• _DATASET EXCERPTS_:
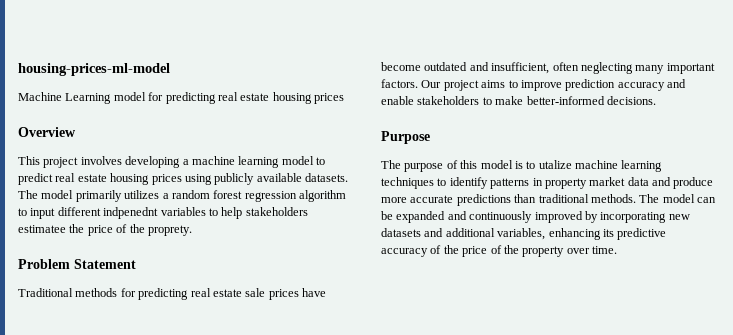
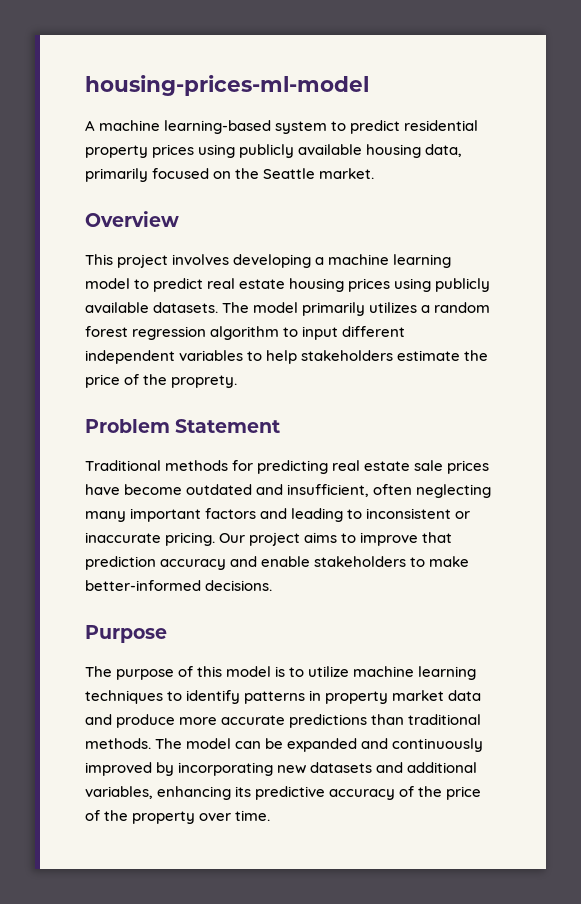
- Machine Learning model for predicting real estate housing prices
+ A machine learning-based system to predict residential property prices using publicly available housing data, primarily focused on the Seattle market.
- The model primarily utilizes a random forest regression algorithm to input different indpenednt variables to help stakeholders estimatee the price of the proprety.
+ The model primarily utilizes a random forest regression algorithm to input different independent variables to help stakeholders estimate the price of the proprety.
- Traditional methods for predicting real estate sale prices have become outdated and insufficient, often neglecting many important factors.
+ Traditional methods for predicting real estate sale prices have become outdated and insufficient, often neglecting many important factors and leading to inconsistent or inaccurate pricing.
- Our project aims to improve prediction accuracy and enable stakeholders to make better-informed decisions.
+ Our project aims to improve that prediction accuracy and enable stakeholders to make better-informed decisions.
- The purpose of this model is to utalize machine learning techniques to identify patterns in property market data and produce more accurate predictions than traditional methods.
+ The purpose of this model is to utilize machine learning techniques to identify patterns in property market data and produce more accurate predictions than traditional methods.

• _WORK REQUEST_: Where a line above holds the string "input", copy that line.

• _FINAL ANSWER_:
- The model primarily utilizes a random forest regression algorithm to input different indpenednt variables to help stakeholders estimatee the price of the proprety.
+ The model primarily utilizes a random forest regression algorithm to input different independent variables to help stakeholders estimate the price of the proprety.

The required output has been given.